- DATA SUPPLIED:
***

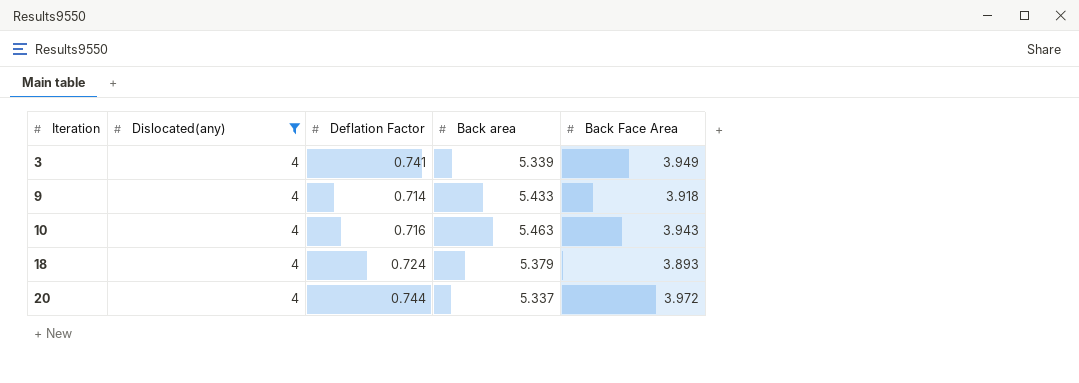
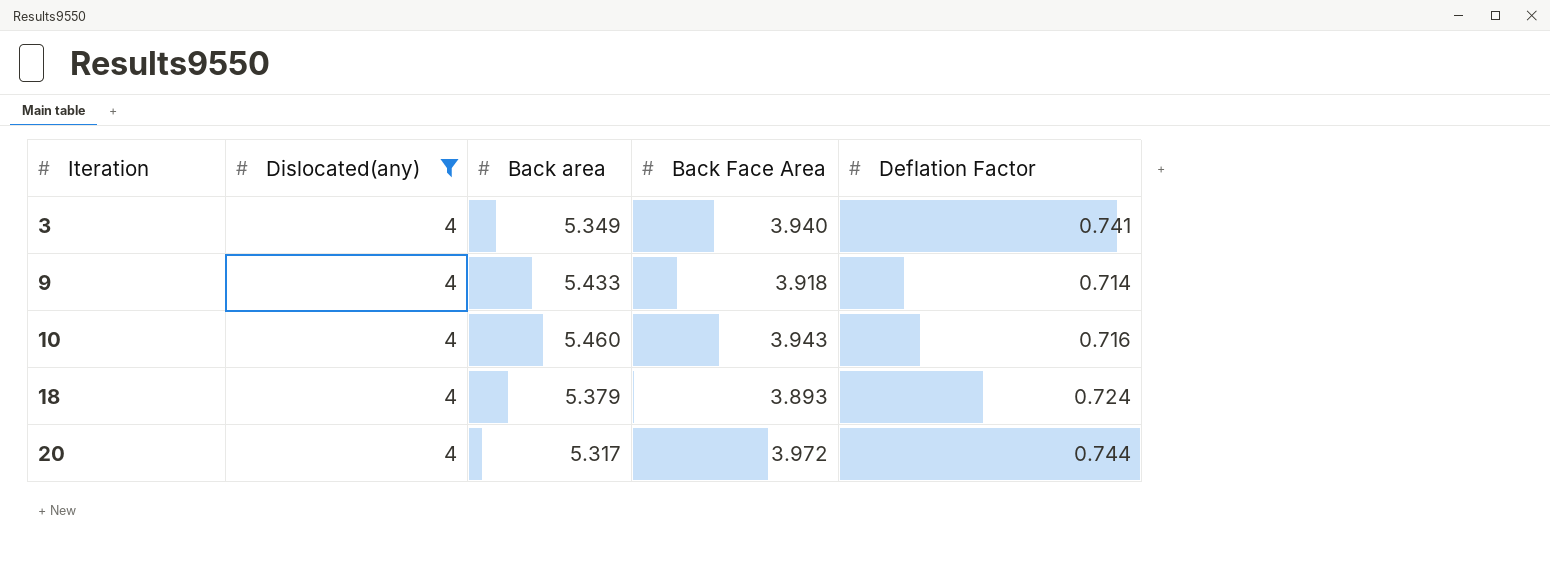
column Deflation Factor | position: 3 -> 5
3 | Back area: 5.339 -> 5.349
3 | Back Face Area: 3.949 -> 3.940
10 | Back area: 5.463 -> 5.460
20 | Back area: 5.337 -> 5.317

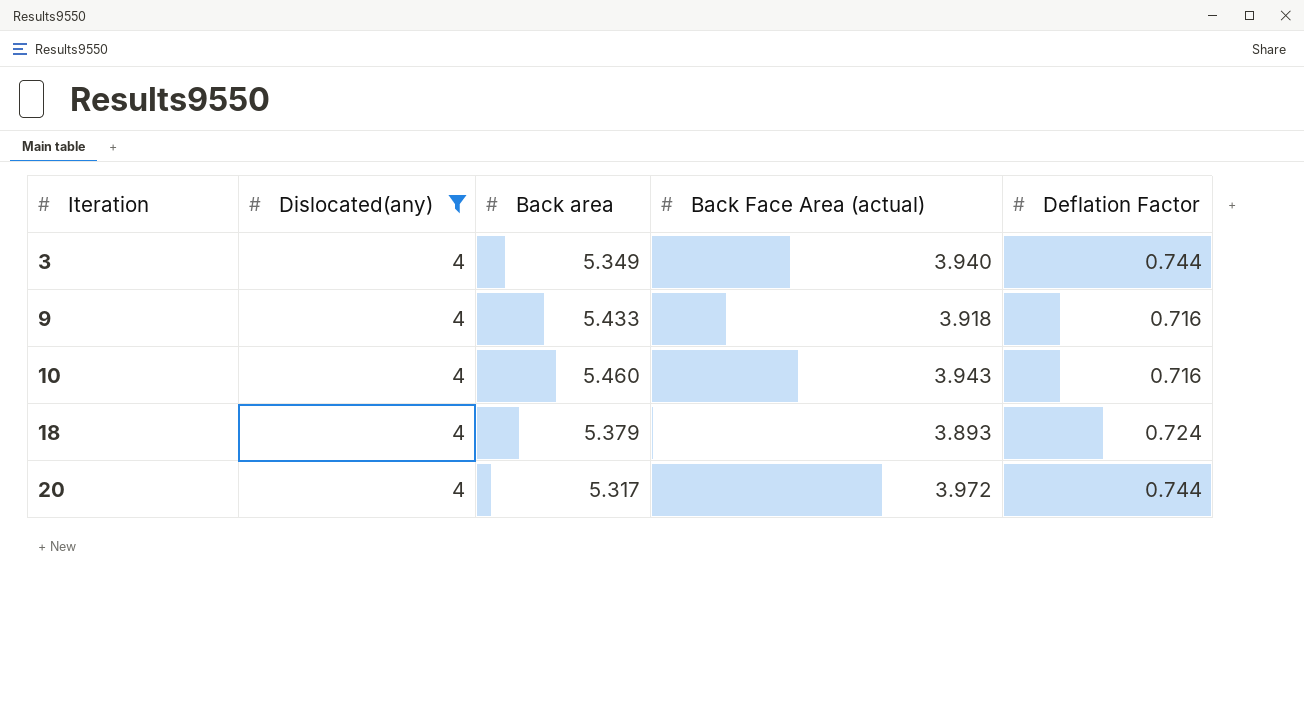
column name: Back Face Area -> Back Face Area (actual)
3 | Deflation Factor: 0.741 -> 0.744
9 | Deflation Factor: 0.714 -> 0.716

***

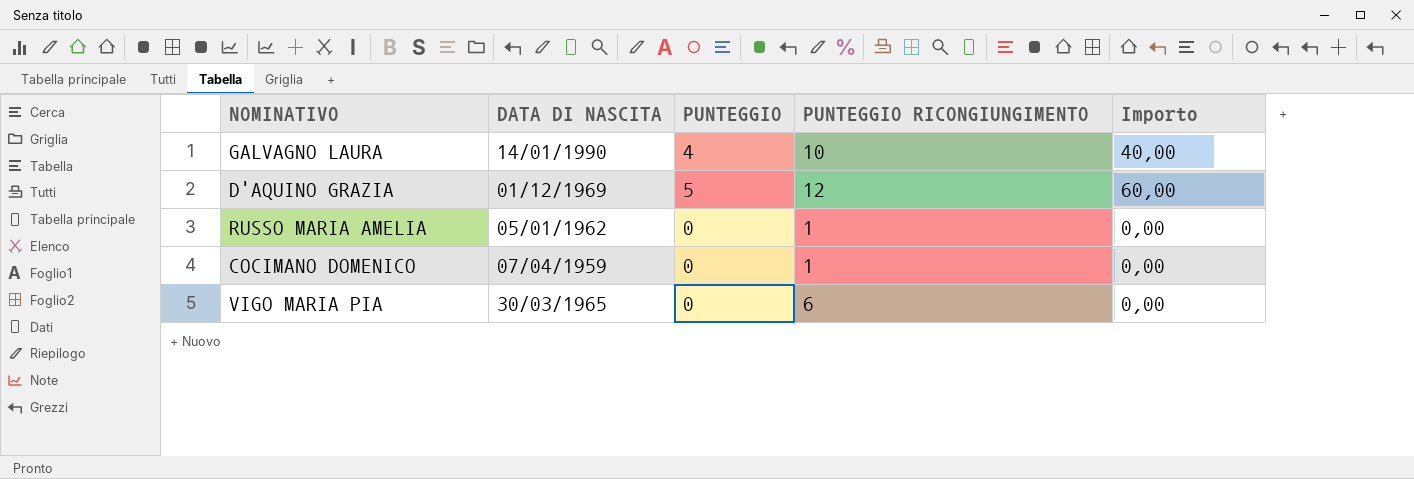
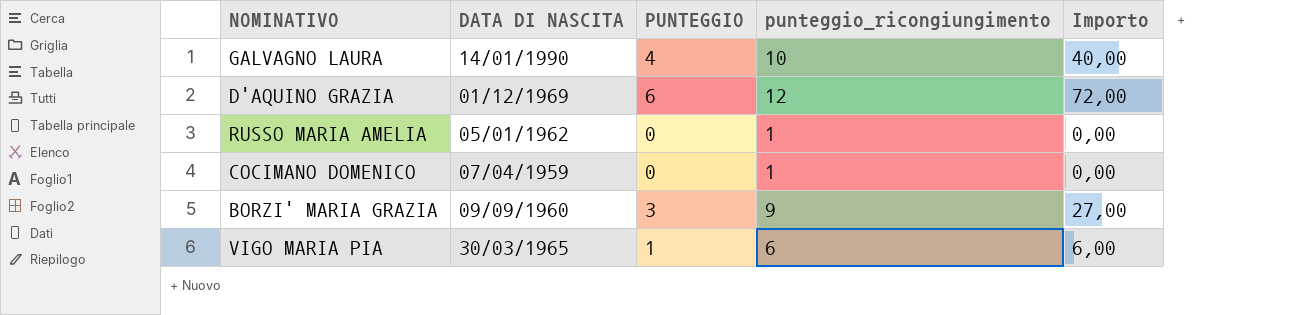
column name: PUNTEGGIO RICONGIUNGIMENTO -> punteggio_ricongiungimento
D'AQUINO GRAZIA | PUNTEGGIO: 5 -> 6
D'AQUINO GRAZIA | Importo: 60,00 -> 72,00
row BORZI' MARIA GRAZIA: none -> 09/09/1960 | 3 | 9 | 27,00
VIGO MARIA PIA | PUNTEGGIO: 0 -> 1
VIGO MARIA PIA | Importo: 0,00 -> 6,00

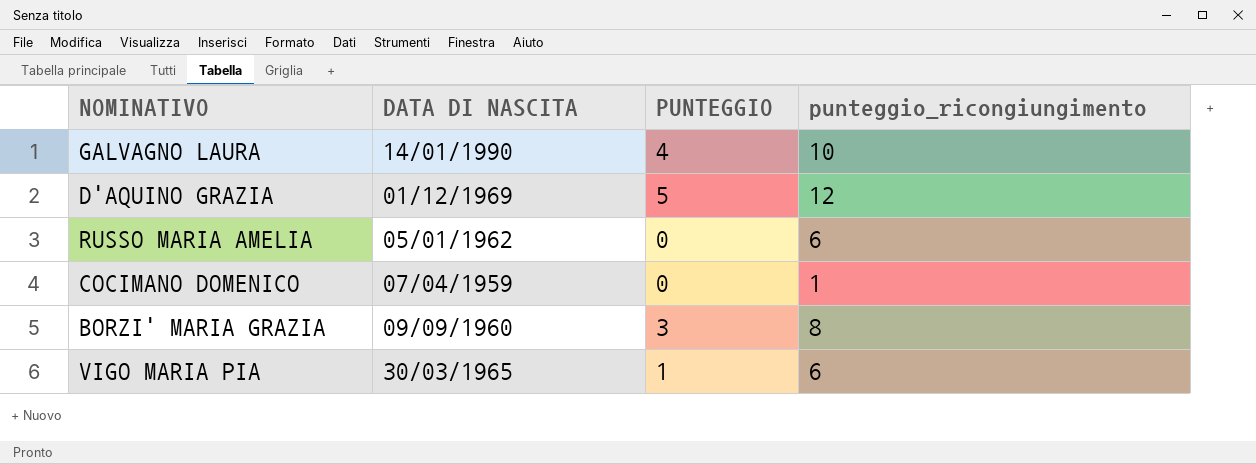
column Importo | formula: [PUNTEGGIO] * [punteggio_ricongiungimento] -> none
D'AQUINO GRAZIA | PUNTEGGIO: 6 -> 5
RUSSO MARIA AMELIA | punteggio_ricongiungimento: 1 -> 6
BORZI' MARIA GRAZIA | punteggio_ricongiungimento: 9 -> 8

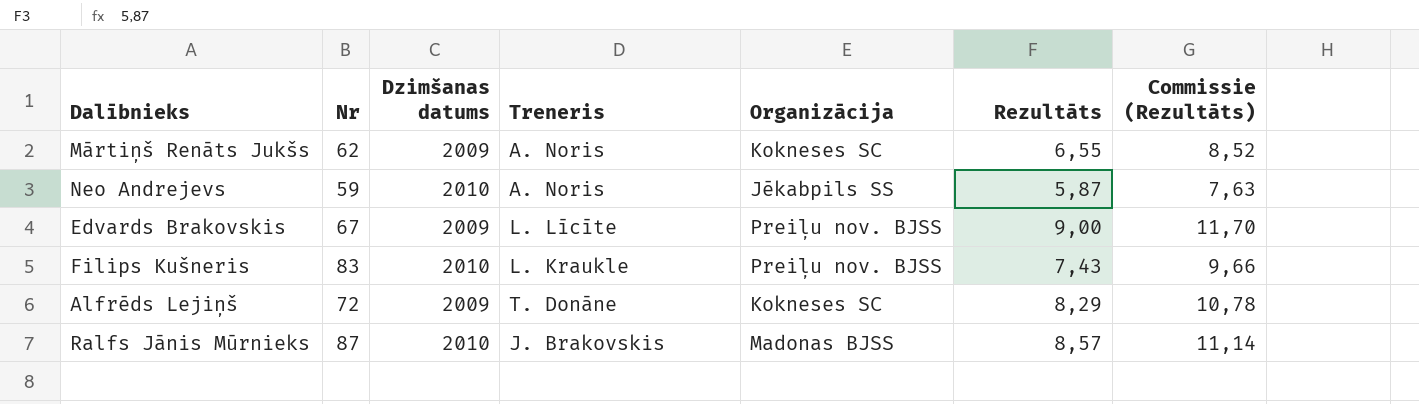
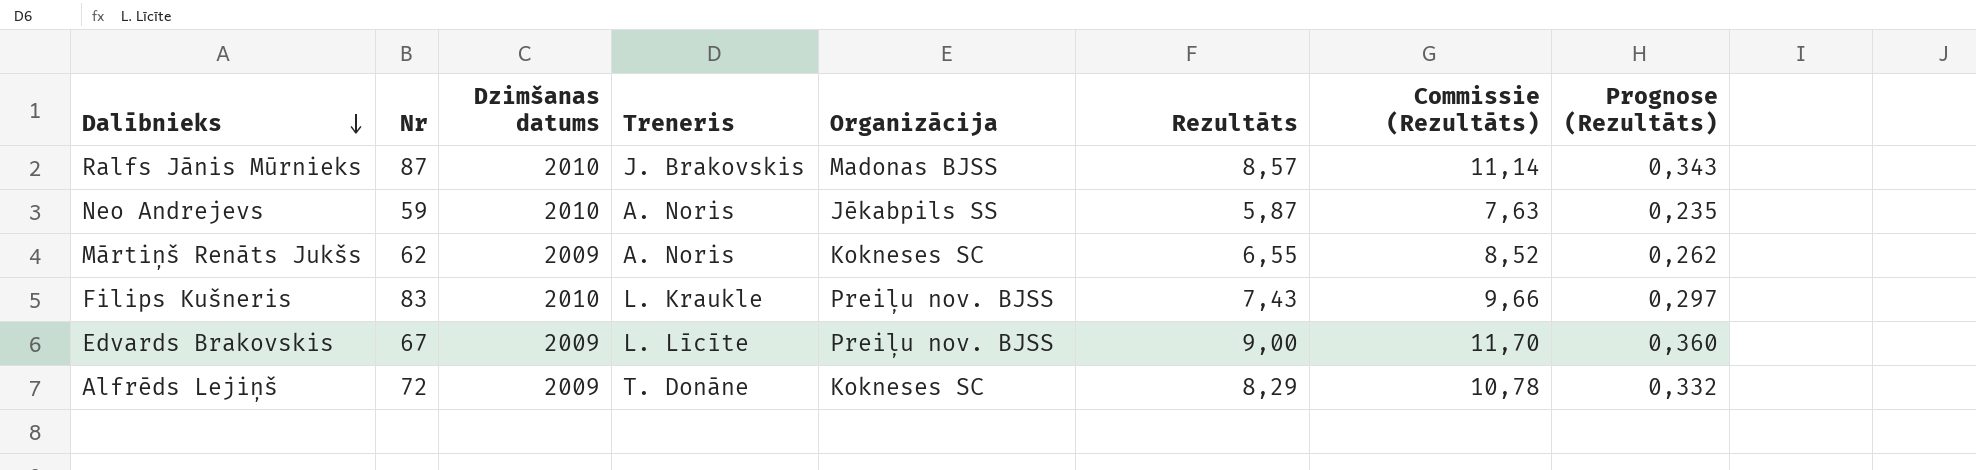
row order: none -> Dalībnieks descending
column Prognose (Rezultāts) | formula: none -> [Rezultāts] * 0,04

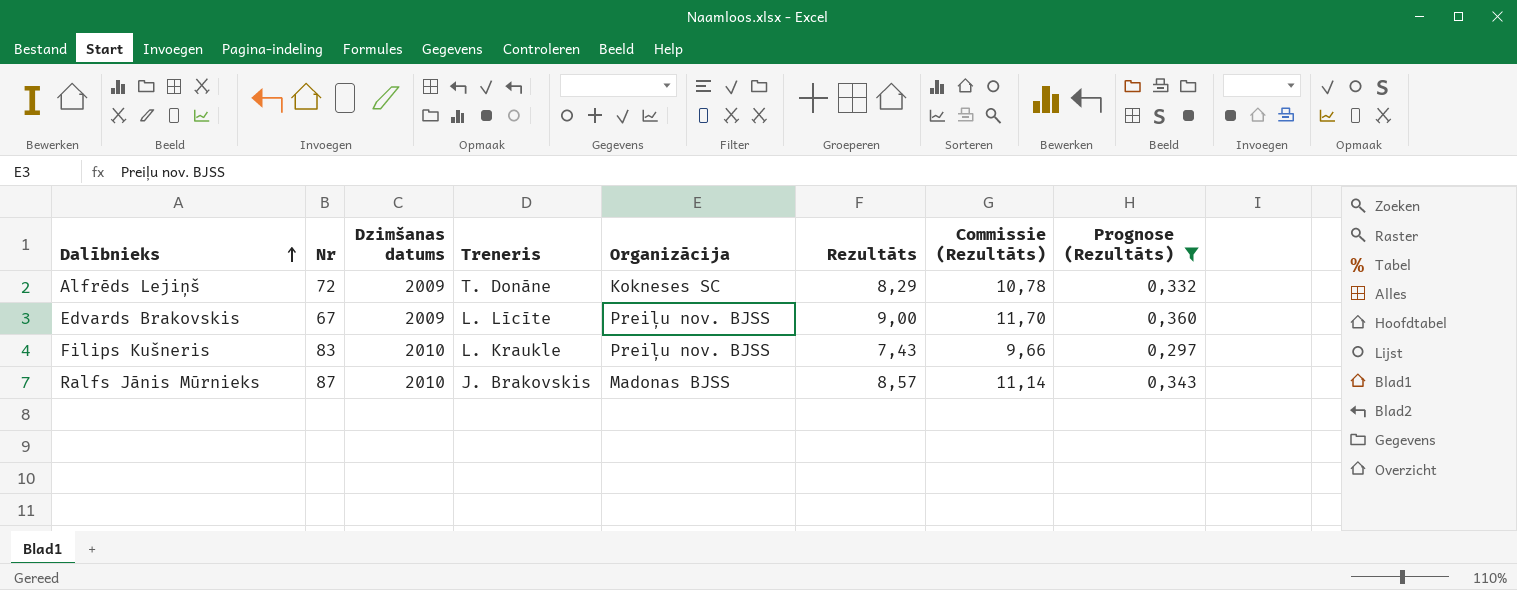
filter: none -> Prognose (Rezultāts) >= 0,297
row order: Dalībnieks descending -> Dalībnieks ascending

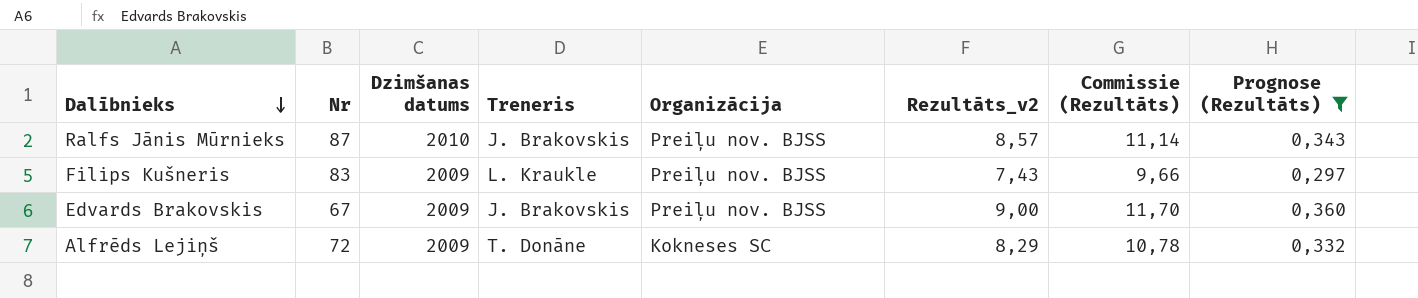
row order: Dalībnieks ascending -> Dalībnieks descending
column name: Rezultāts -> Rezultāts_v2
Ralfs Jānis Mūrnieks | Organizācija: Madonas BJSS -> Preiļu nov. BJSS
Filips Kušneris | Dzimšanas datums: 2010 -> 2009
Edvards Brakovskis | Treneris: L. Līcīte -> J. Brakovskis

***

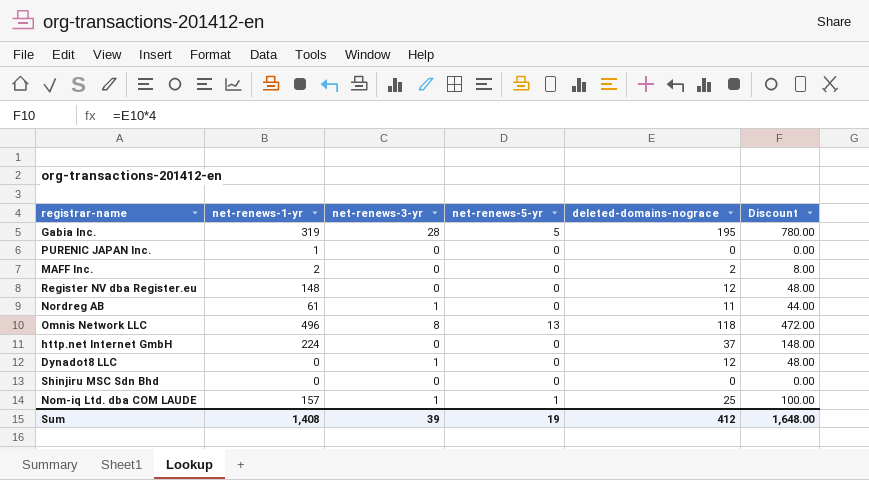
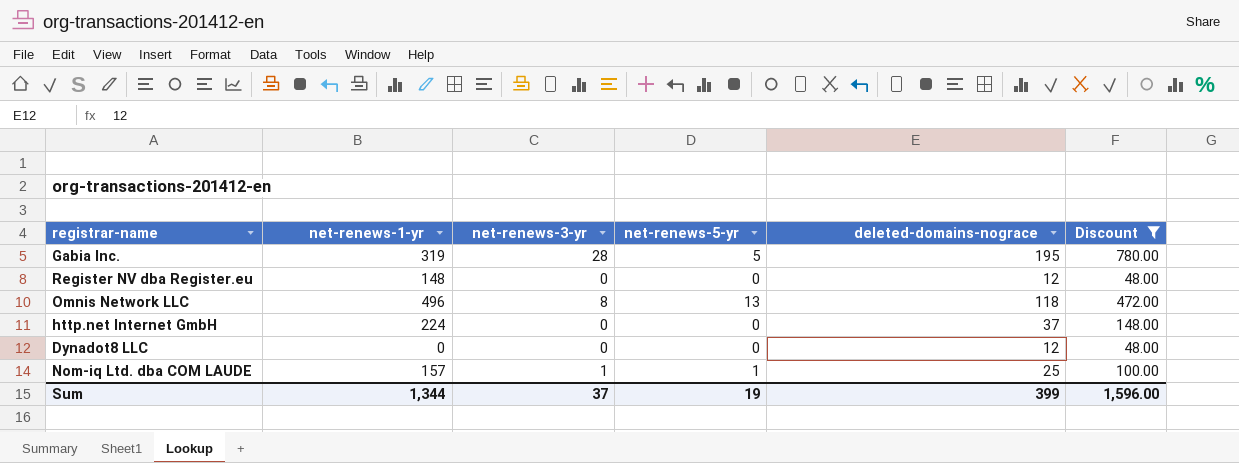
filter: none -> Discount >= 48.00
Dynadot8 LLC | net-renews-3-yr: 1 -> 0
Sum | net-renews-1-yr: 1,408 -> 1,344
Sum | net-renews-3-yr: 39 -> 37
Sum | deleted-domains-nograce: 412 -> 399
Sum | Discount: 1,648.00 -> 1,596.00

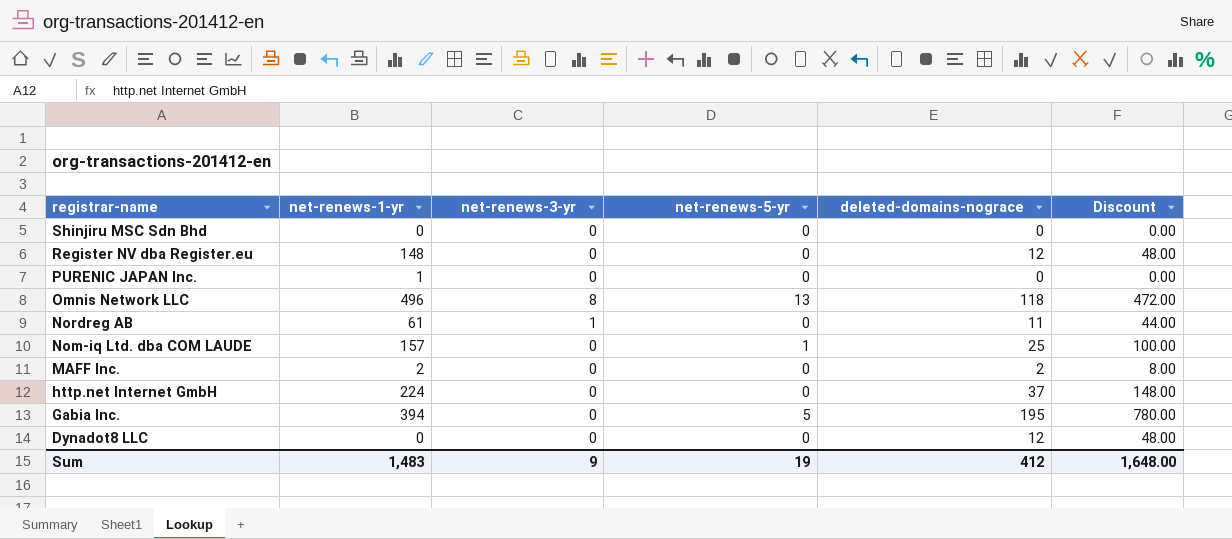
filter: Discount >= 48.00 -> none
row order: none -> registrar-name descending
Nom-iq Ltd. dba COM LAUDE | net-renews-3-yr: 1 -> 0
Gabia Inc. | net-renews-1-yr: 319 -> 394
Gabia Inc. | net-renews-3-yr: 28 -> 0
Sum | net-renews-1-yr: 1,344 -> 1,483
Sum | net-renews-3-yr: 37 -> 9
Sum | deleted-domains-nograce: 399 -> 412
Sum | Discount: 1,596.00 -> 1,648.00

***

- TASK STATEMENT: Find the word "descending" in the records, and report each line that has it.

- SOLUTION TO THIS TASK:
row order: none -> Dalībnieks descending
row order: Dalībnieks descending -> Dalībnieks ascending
row order: Dalībnieks ascending -> Dalībnieks descending
row order: none -> registrar-name descending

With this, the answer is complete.